◆ **What you need to do**
Retype, word for word, every line from the one holding "- coordinating with ISDs" through the one holding "pre-apprenticeship and RAPs;" in the entries below, both included, and only those lines.

◆ **Provided information**
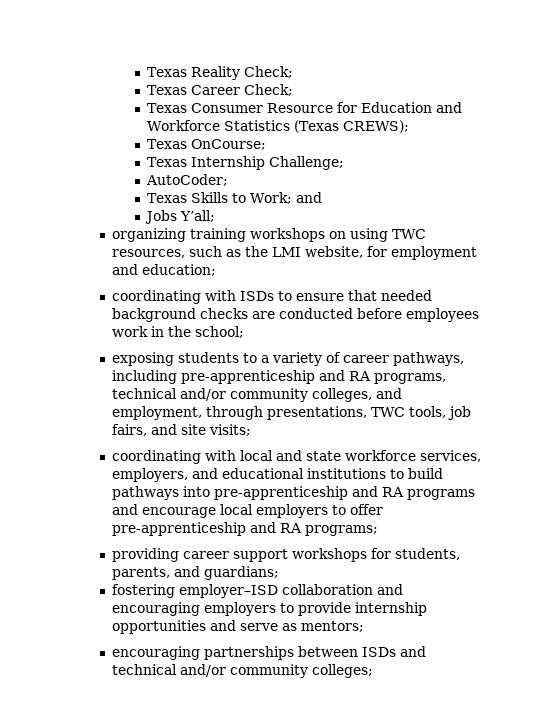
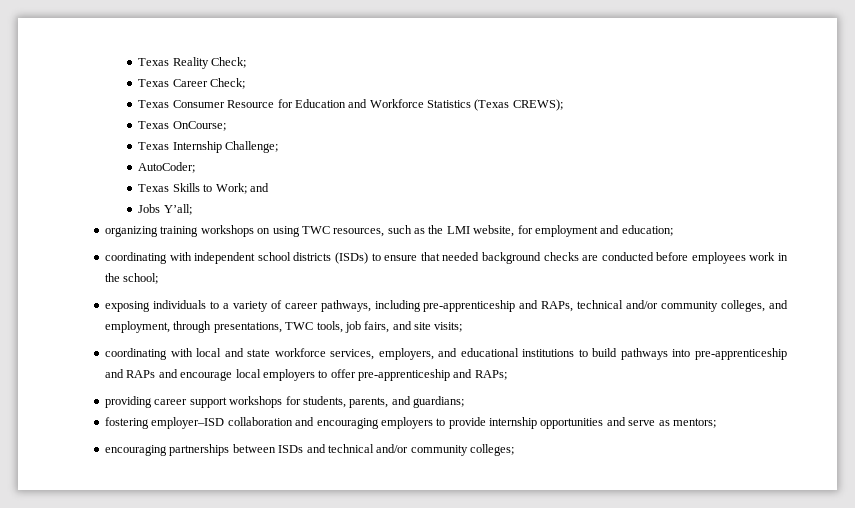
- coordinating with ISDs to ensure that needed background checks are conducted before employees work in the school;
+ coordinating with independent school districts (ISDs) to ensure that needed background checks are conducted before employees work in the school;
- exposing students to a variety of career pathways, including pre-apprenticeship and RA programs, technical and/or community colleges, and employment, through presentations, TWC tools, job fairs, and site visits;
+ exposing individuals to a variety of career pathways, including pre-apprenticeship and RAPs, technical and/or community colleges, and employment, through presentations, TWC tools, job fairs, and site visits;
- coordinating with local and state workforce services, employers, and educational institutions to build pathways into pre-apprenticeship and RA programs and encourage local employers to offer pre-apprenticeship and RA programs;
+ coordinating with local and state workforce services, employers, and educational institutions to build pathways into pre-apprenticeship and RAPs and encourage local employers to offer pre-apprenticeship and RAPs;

==

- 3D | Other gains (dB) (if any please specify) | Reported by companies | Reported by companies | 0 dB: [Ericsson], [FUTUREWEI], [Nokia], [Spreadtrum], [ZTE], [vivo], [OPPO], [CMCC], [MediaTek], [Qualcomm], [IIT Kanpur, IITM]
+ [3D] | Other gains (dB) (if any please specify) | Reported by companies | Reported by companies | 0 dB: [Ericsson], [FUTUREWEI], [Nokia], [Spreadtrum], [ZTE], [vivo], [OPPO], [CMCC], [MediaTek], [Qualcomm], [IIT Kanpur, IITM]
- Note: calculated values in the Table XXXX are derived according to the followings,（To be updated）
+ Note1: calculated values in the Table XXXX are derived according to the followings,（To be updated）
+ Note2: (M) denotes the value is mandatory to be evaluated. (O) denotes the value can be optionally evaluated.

--

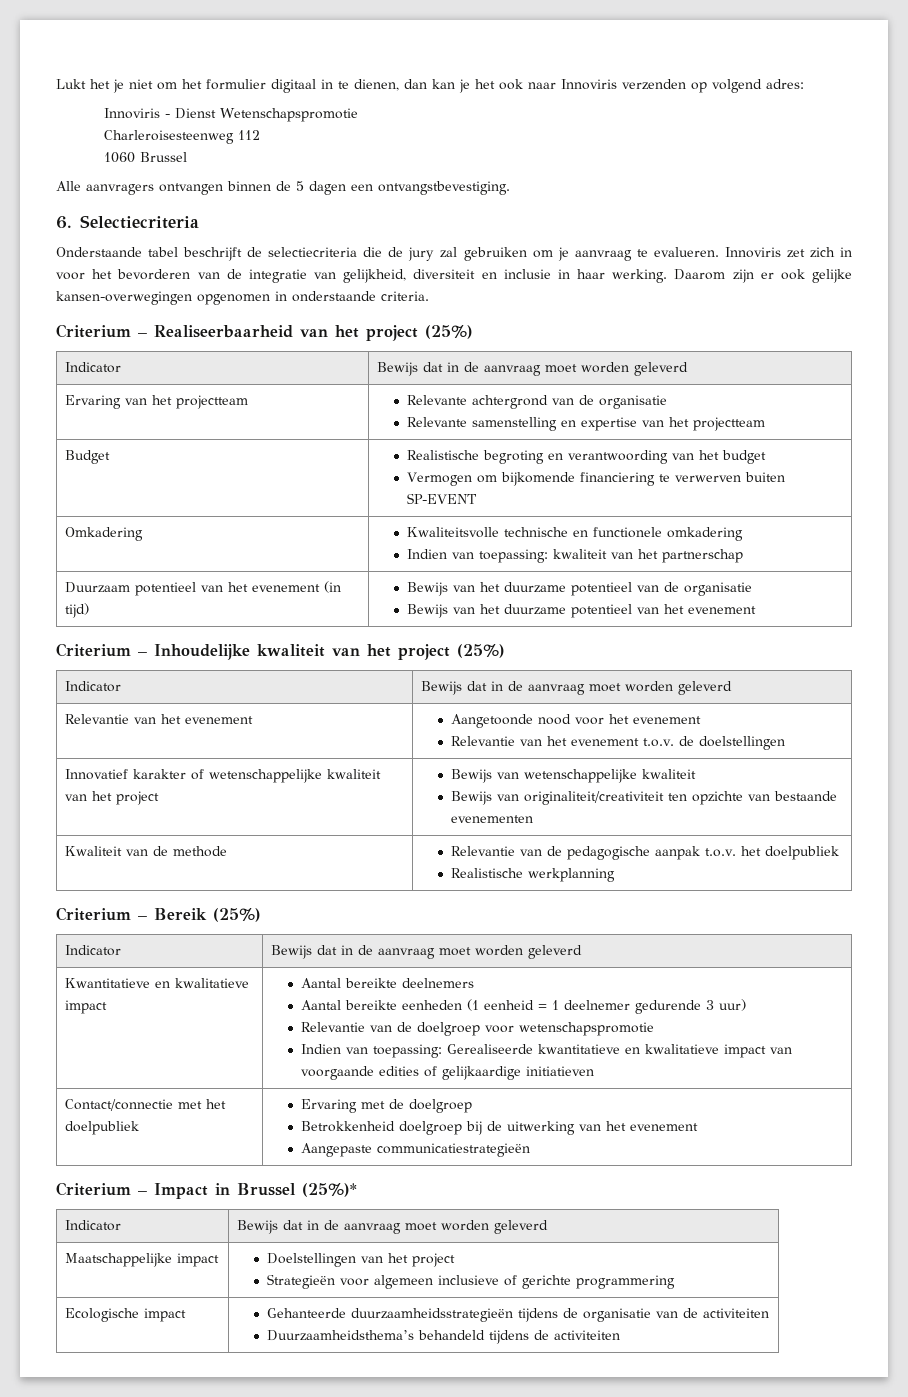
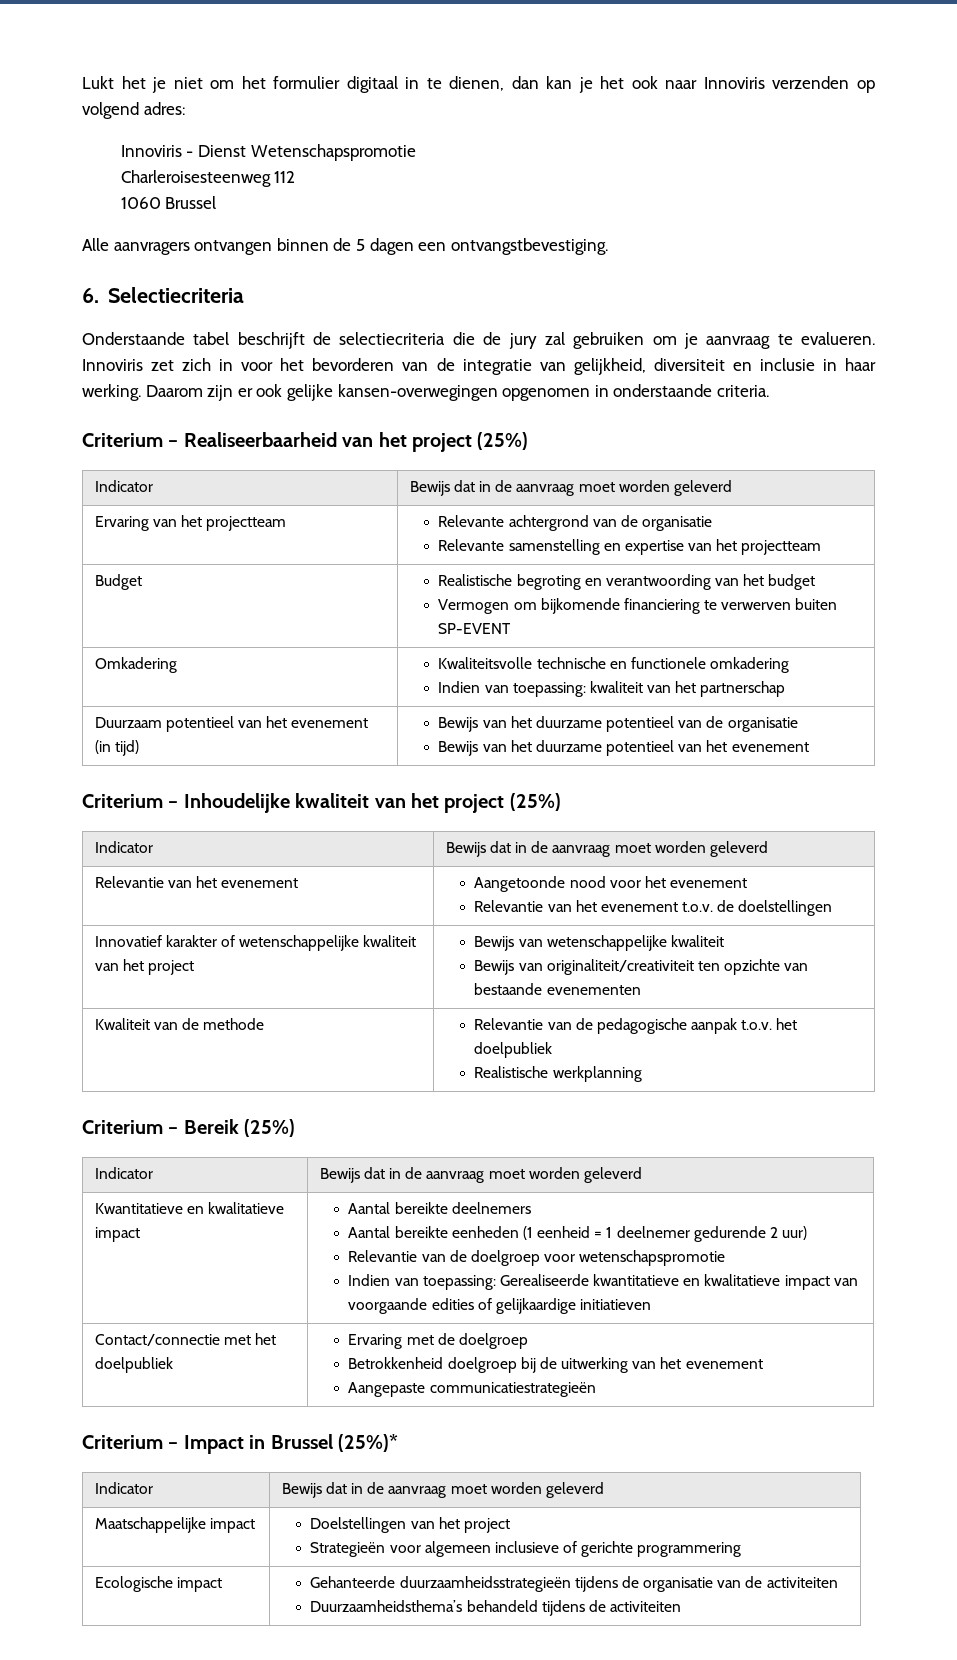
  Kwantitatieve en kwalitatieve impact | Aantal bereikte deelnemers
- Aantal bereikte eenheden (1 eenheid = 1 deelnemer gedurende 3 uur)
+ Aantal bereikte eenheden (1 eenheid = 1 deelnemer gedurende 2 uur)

◆ **Completed task**
- coordinating with ISDs to ensure that needed background checks are conducted before employees work in the school;
+ coordinating with independent school districts (ISDs) to ensure that needed background checks are conducted before employees work in the school;
- exposing students to a variety of career pathways, including pre-apprenticeship and RA programs, technical and/or community colleges, and employment, through presentations, TWC tools, job fairs, and site visits;
+ exposing individuals to a variety of career pathways, including pre-apprenticeship and RAPs, technical and/or community colleges, and employment, through presentations, TWC tools, job fairs, and site visits;
- coordinating with local and state workforce services, employers, and educational institutions to build pathways into pre-apprenticeship and RA programs and encourage local employers to offer pre-apprenticeship and RA programs;
+ coordinating with local and state workforce services, employers, and educational institutions to build pathways into pre-apprenticeship and RAPs and encourage local employers to offer pre-apprenticeship and RAPs;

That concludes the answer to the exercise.